# Problem:
The word "Footnotes" occurs in some lines of the listing. Copy those lines.

··········

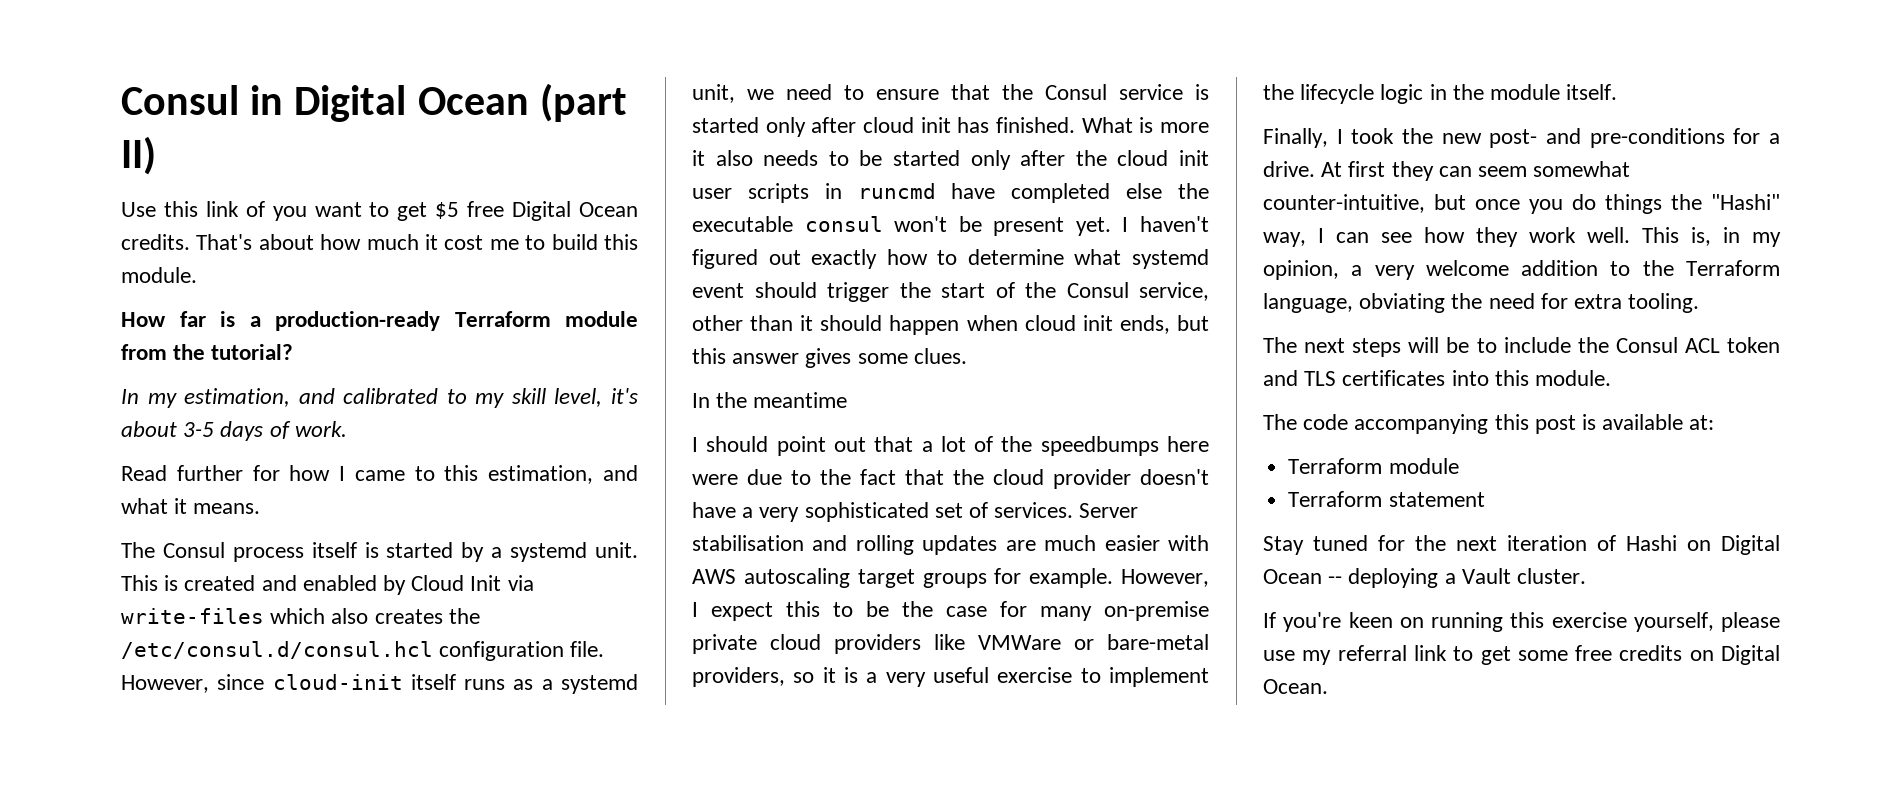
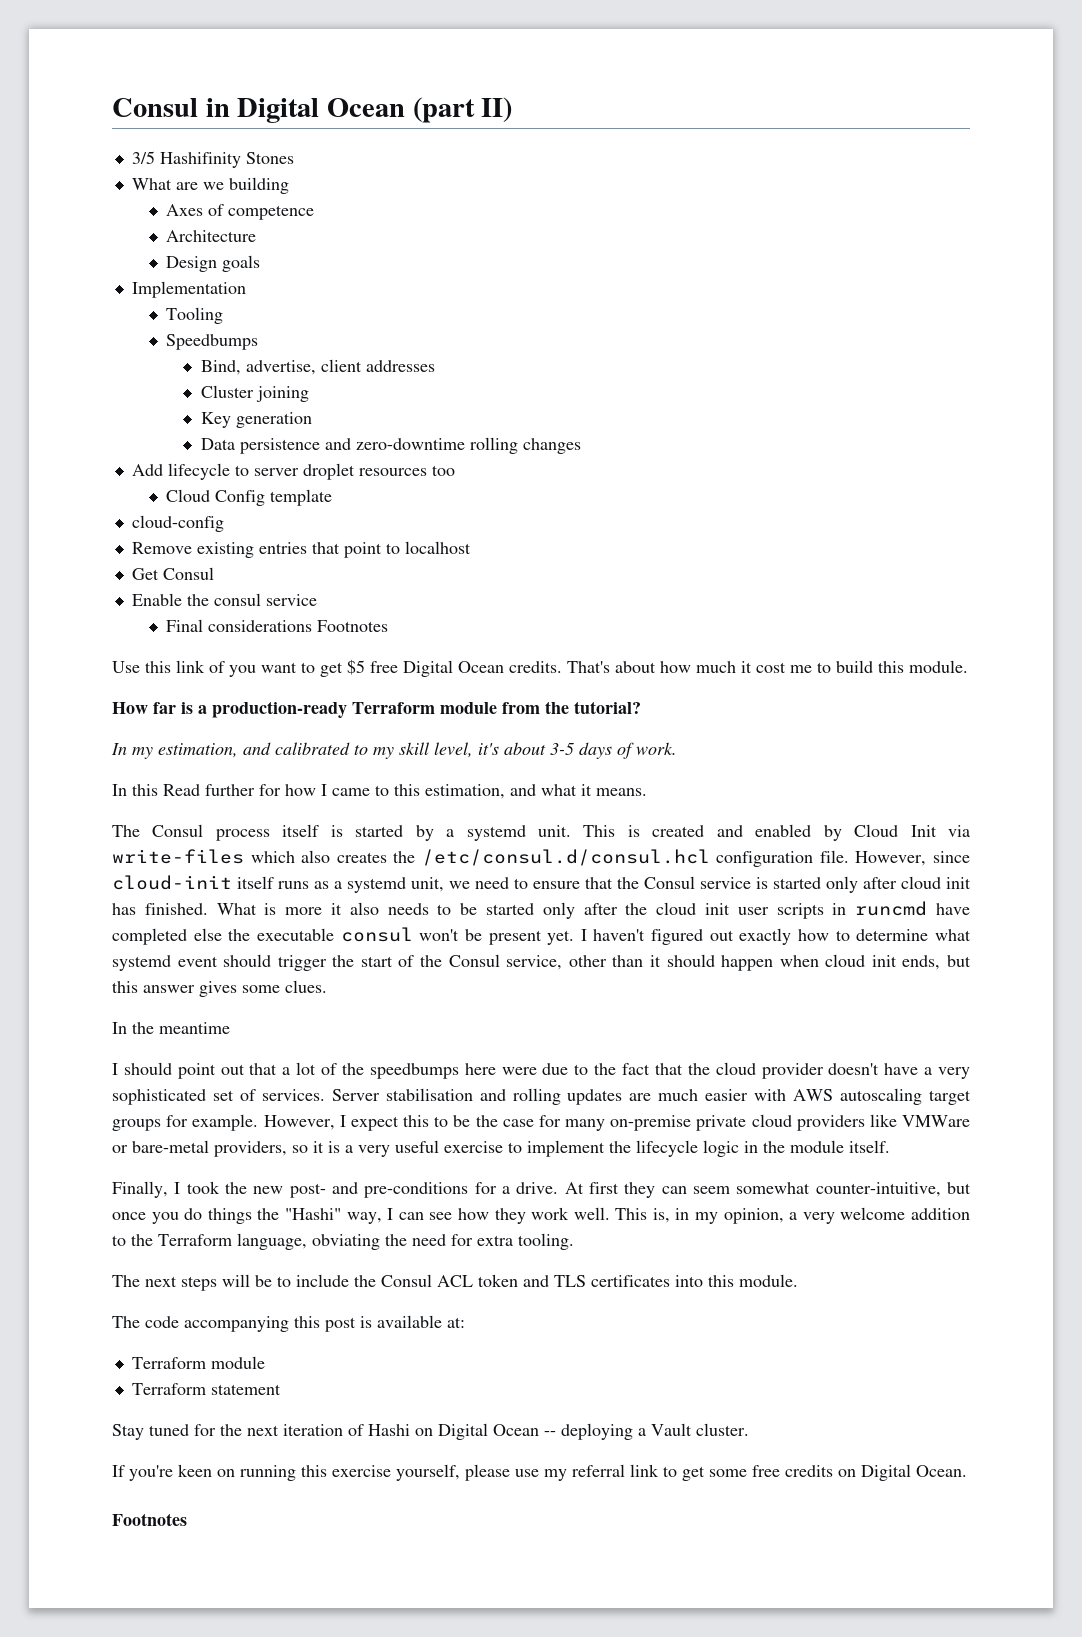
+ 3/5 Hashifinity Stones
+ What are we building
+ Axes of competence
+ Architecture
+ Design goals
+ Implementation
+ Tooling
+ Speedbumps
+ Bind, advertise, client addresses
+ Cluster joining
+ Key generation
+ Data persistence and zero-downtime rolling changes
+ Add lifecycle to server droplet resources too
+ Cloud Config template
+ cloud-config
+ Remove existing entries that point to localhost
+ Get Consul
+ Enable the consul service
+ Final considerations Footnotes
- Read further for how I came to this estimation, and what it means.
+ In this Read further for how I came to this estimation, and what it means.
  If you're keen on running this exercise yourself, please use my referral link to get some free credits on Digital Ocean.
+ Footnotes

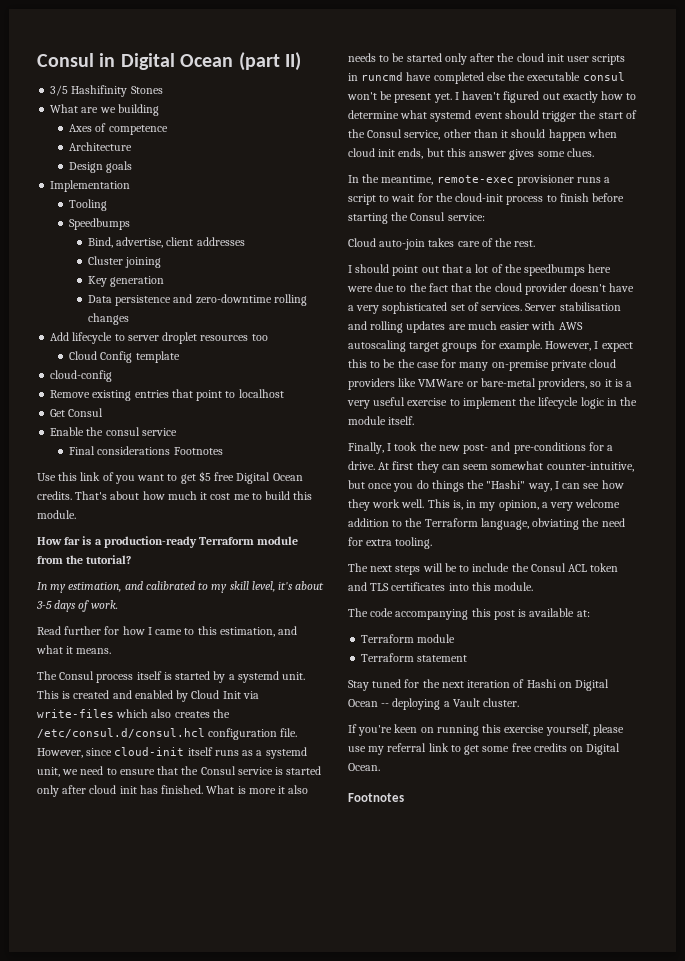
- In this Read further for how I came to this estimation, and what it means.
+ Read further for how I came to this estimation, and what it means.
- In the meantime
+ In the meantime, remote-exec provisioner runs a script to wait for the cloud-init process to finish before starting the Consul service:
+ Cloud auto-join takes care of the rest.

··········

# Expected answer:
+ Final considerations Footnotes
+ Footnotes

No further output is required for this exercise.